───── Information shown

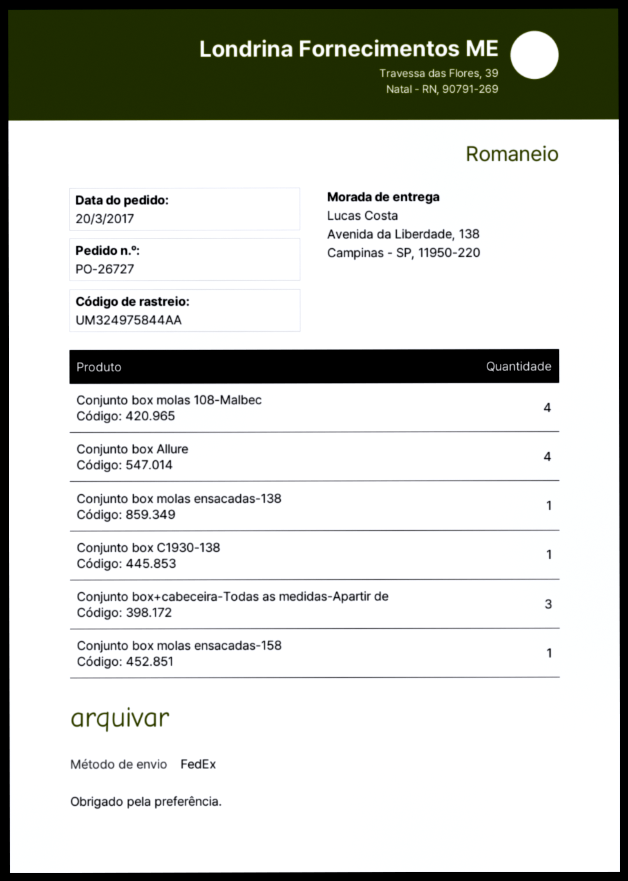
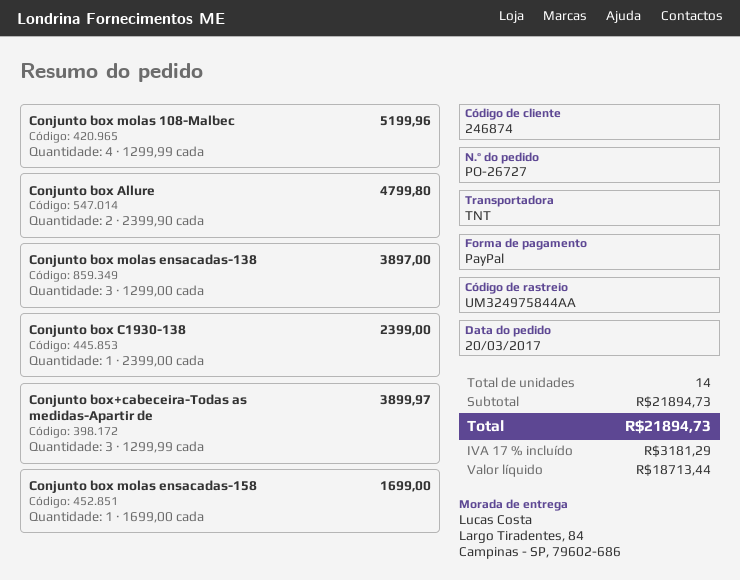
shipping method: FedEx -> TNT
ship to: Avenida da Liberdade, 138, Campinas - SP, 11950-220 -> Largo Tiradentes, 84, Campinas - SP, 79602-686
Conjunto box Allure: 4 -> 2
Conjunto box molas ensacadas-138: 1 -> 3

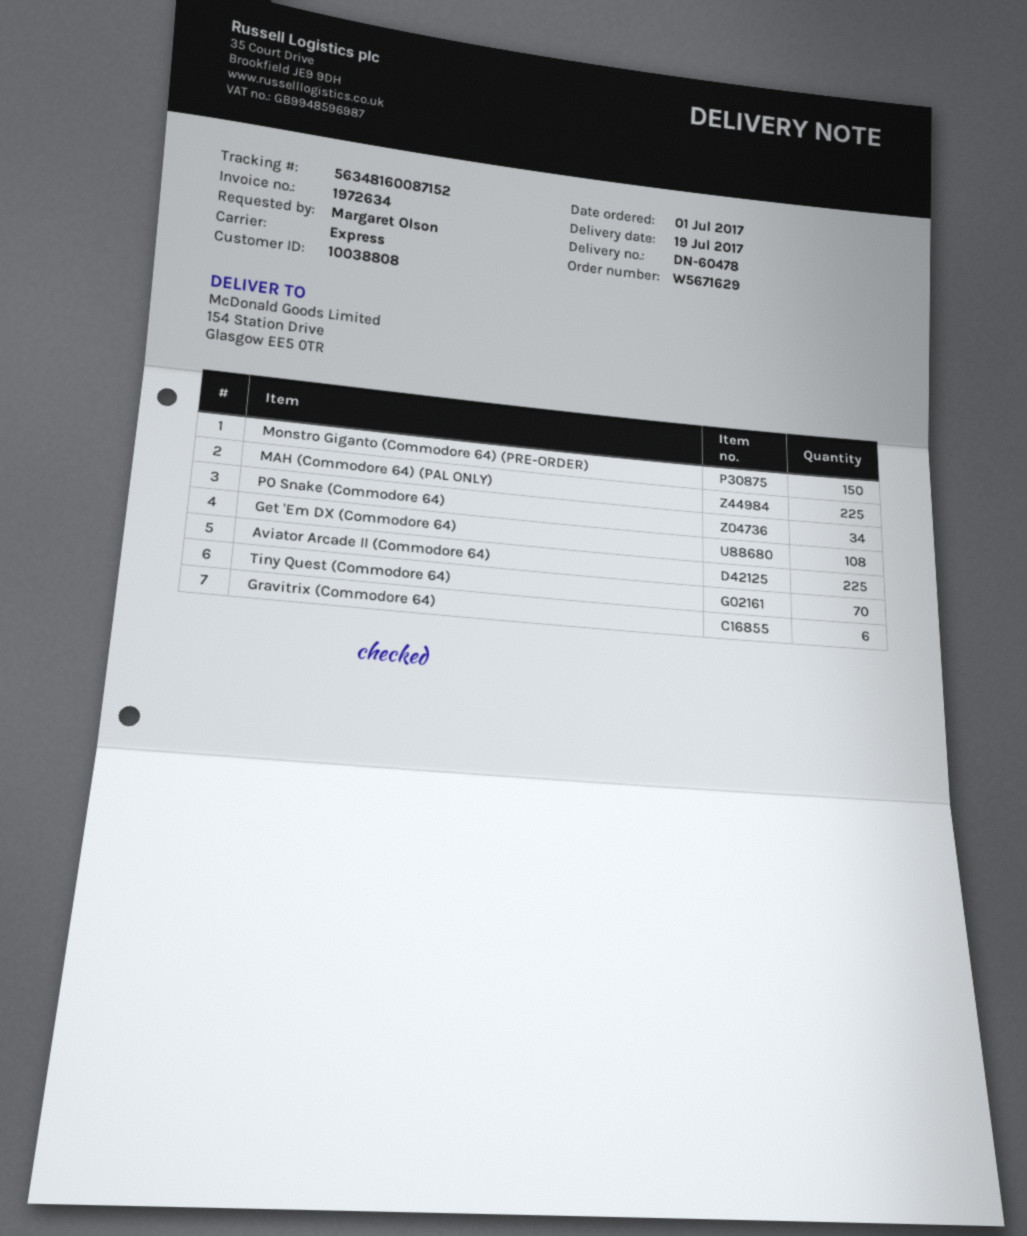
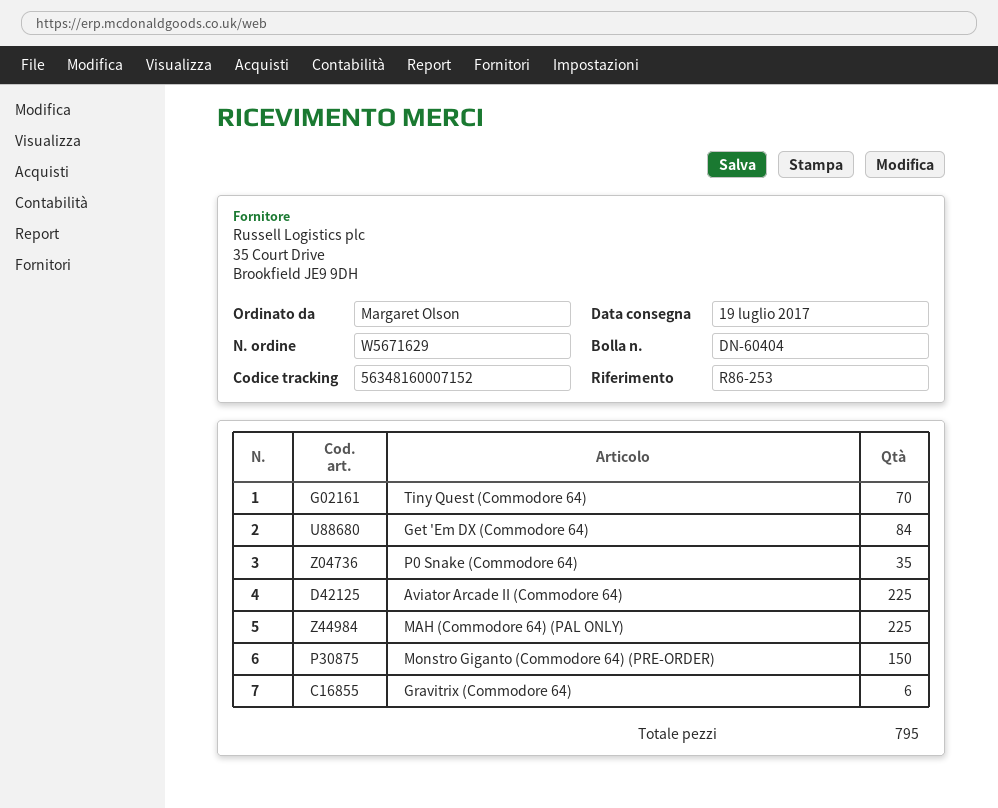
delivery note number: DN-60478 -> DN-60404
tracking number: 56348160087152 -> 56348160007152
P0 Snake (Commodore 64): 34 -> 35
Get 'Em DX (Commodore 64): 108 -> 84

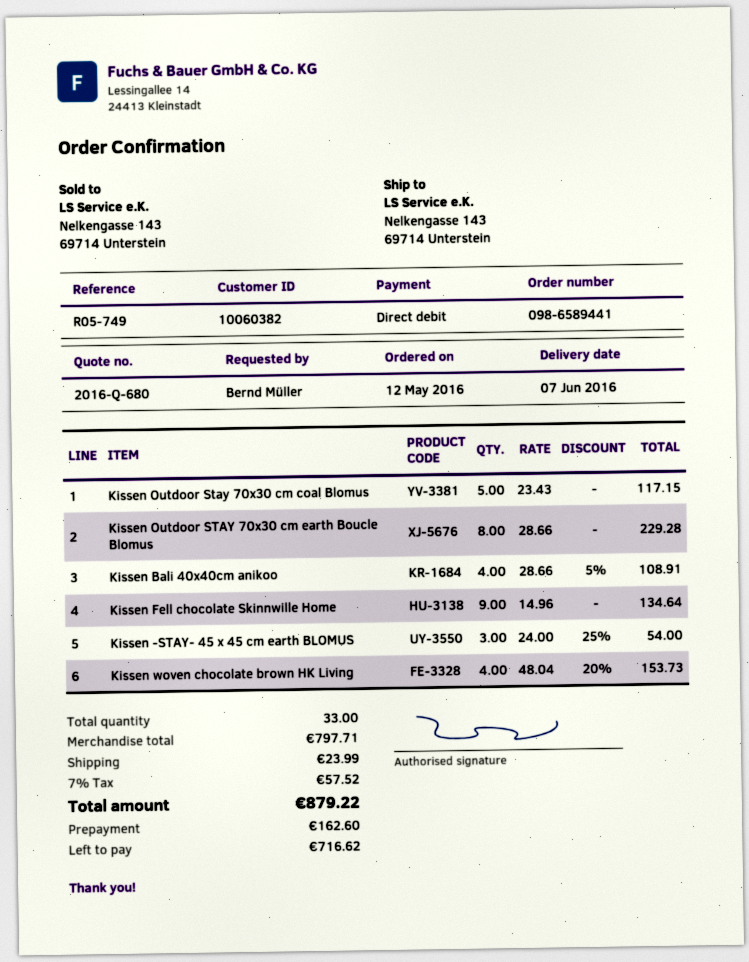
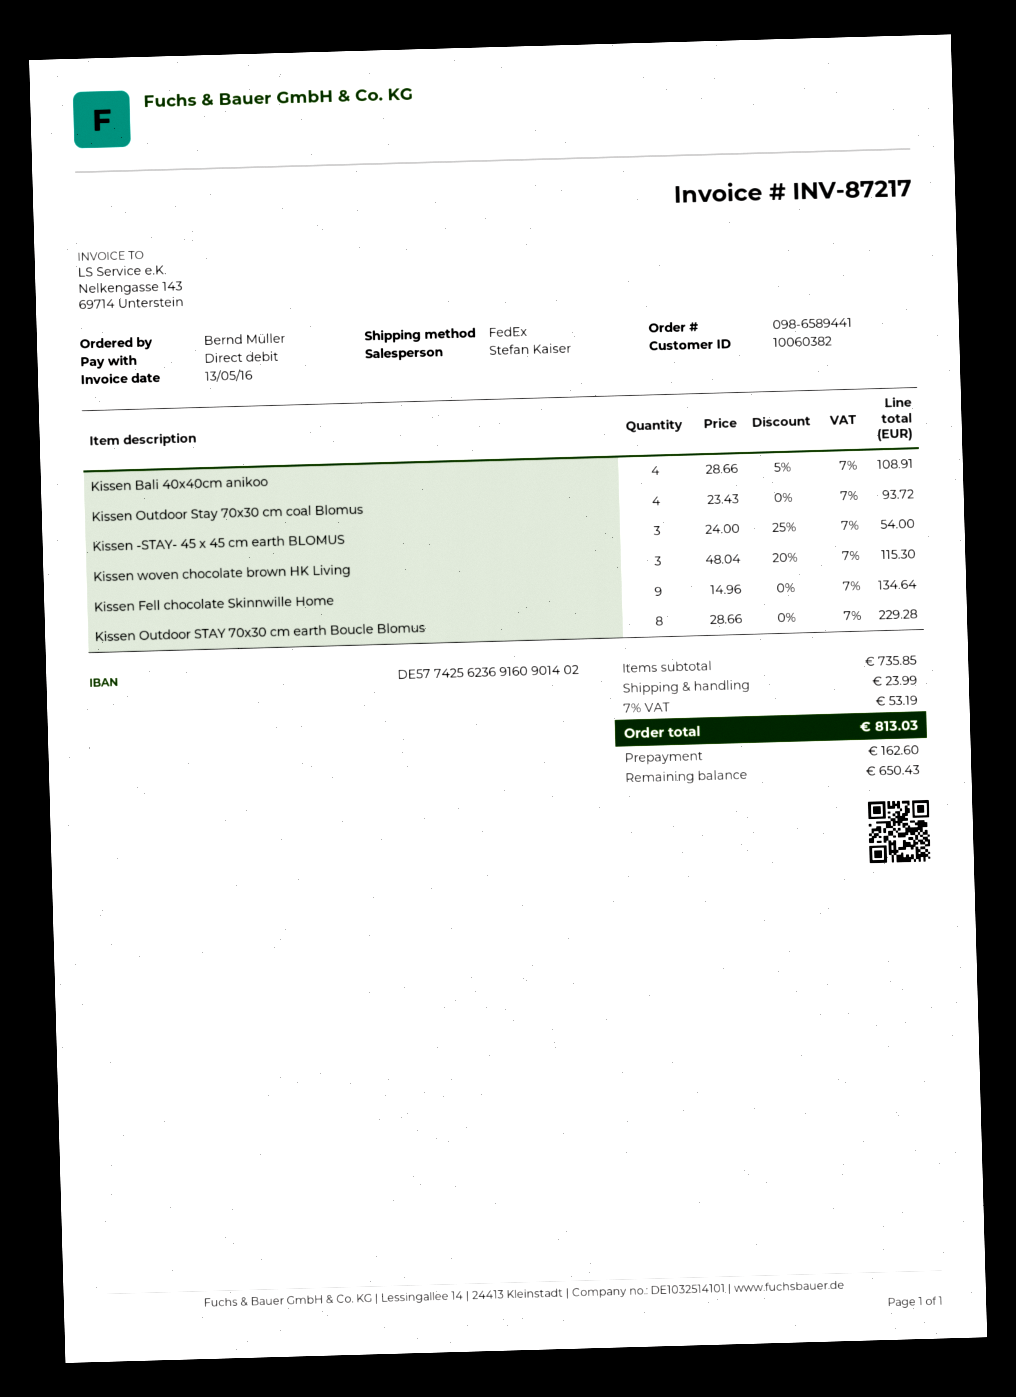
Kissen Outdoor Stay 70x30 cm coal Blomus: 5 x 23.43 = 117.15 -> 4 x 23.43 = 93.72
Kissen woven chocolate brown HK Living: 4 x 48.04 - 20% = 153.73 -> 3 x 48.04 - 20% = 115.30
subtotal: 797.71 -> 735.85
tax: 7% = 57.52 -> 7% = 53.19
total: 879.22 -> 813.03
balance: 716.62 -> 650.43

──────────

- Requirement -
The data needs to be reproduced exactly, please, apart from its pictures.

- Answer space -
shipping method: FedEx -> TNT
ship to: Avenida da Liberdade, 138, Campinas - SP, 11950-220 -> Largo Tiradentes, 84, Campinas - SP, 79602-686
Conjunto box Allure: 4 -> 2
Conjunto box molas ensacadas-138: 1 -> 3

delivery note number: DN-60478 -> DN-60404
tracking number: 56348160087152 -> 56348160007152
P0 Snake (Commodore 64): 34 -> 35
Get 'Em DX (Commodore 64): 108 -> 84

Kissen Outdoor Stay 70x30 cm coal Blomus: 5 x 23.43 = 117.15 -> 4 x 23.43 = 93.72
Kissen woven chocolate brown HK Living: 4 x 48.04 - 20% = 153.73 -> 3 x 48.04 - 20% = 115.30
subtotal: 797.71 -> 735.85
tax: 7% = 57.52 -> 7% = 53.19
total: 879.22 -> 813.03
balance: 716.62 -> 650.43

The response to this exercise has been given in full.